DIRECTIONS -
Without pictures, repeat exactly the lines from the one containing "html: <div>检 验" through the end of the entries.
*** DATASET ENTRIES Section Begins ***
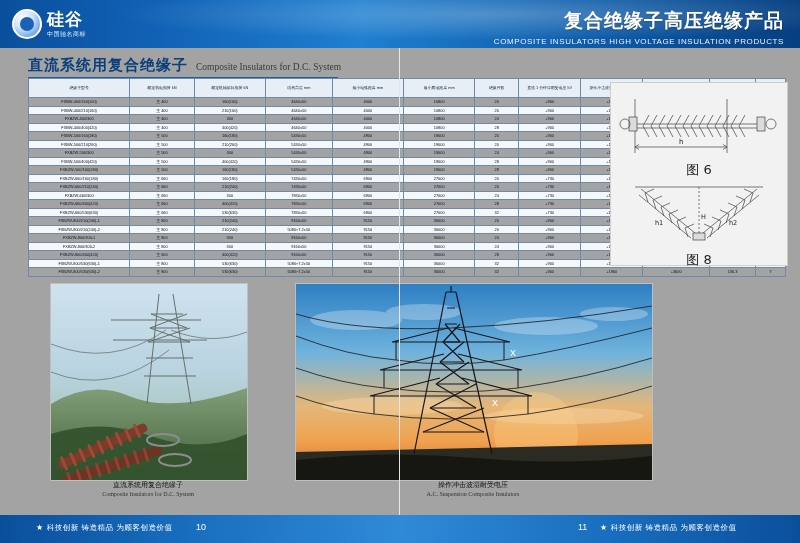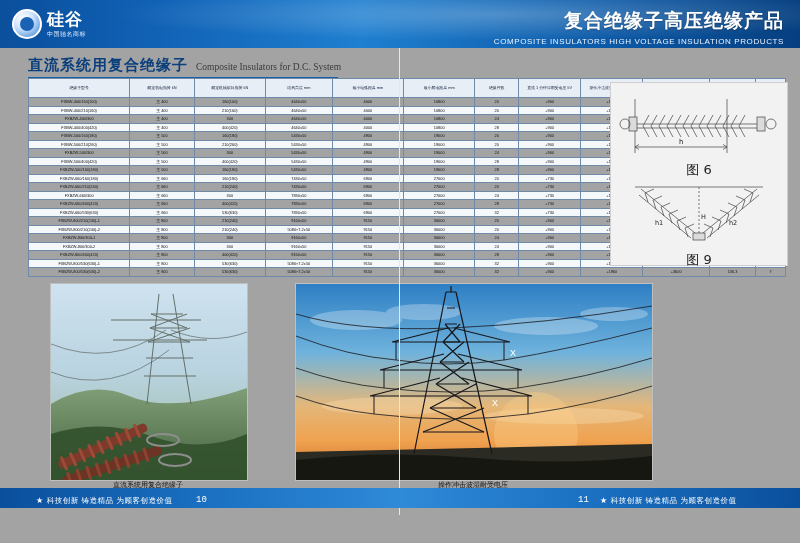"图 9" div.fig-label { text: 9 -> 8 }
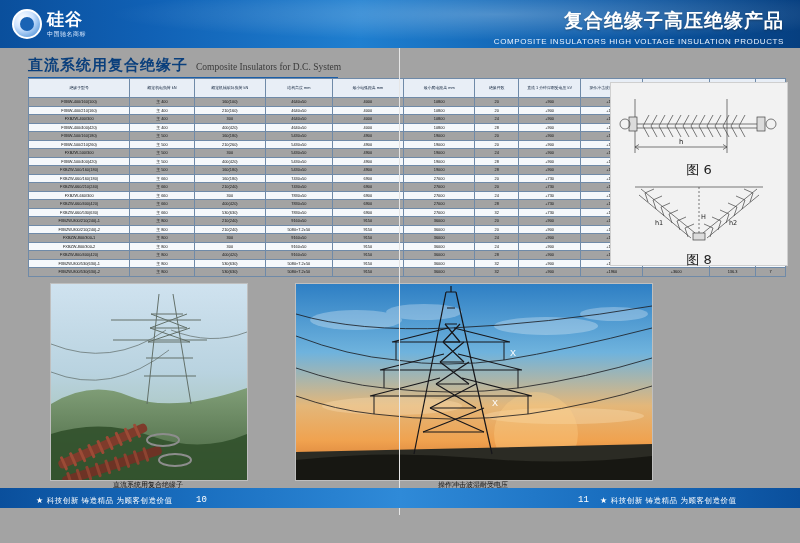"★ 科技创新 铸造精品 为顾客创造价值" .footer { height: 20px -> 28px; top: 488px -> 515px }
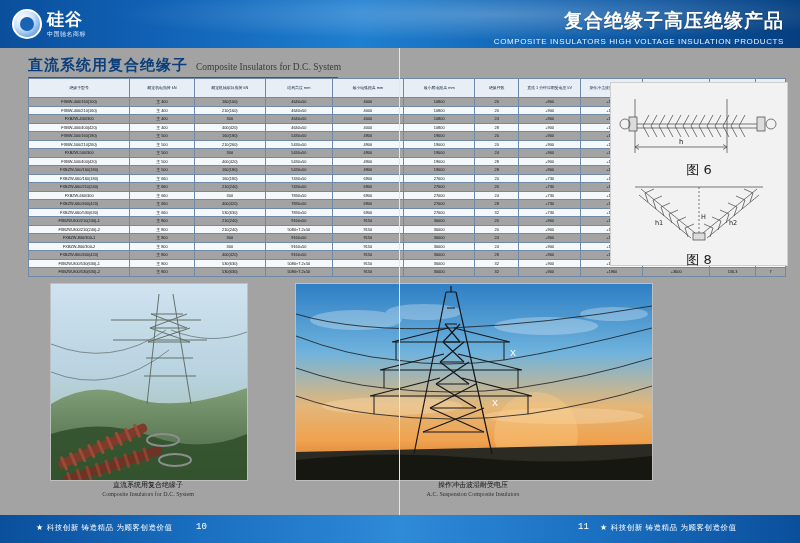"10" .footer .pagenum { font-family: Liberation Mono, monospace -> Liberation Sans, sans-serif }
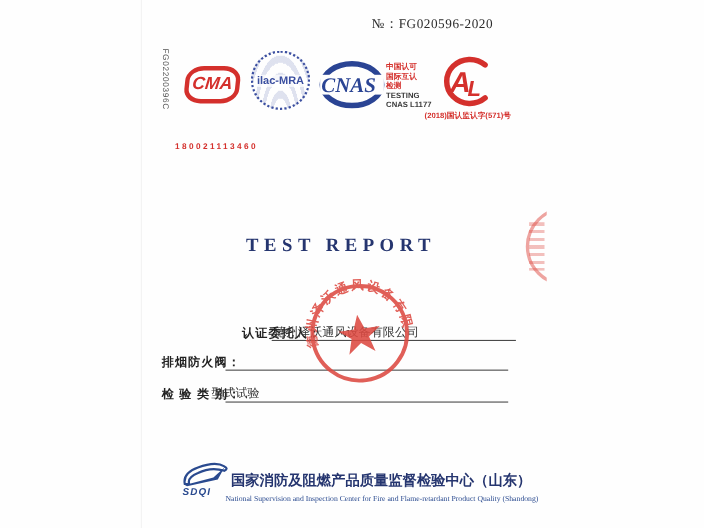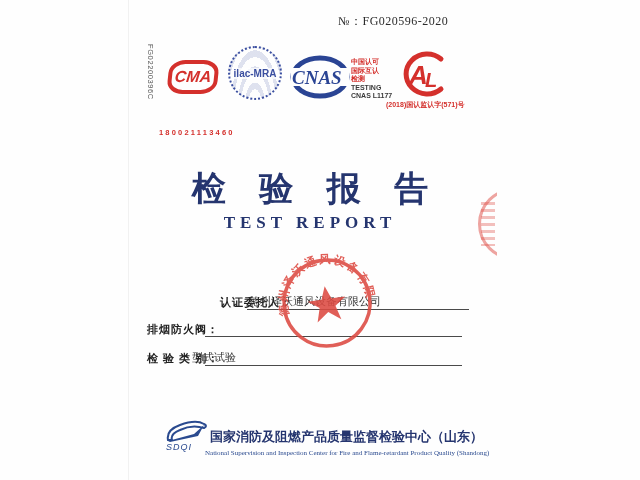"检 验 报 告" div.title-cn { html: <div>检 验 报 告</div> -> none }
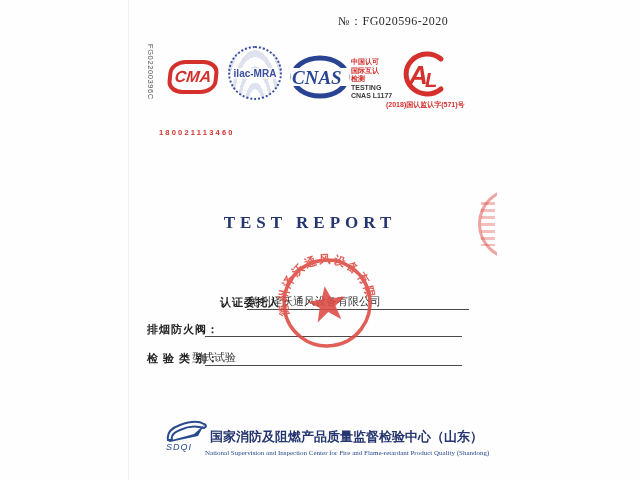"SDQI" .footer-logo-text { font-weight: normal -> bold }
*** DATASET ENTRIES Section Ends ***
ANSWER SECTION -
"检 验 报 告" div.title-cn { html: <div>检 验 报 告</div> -> none }
"SDQI" .footer-logo-text { font-weight: normal -> bold }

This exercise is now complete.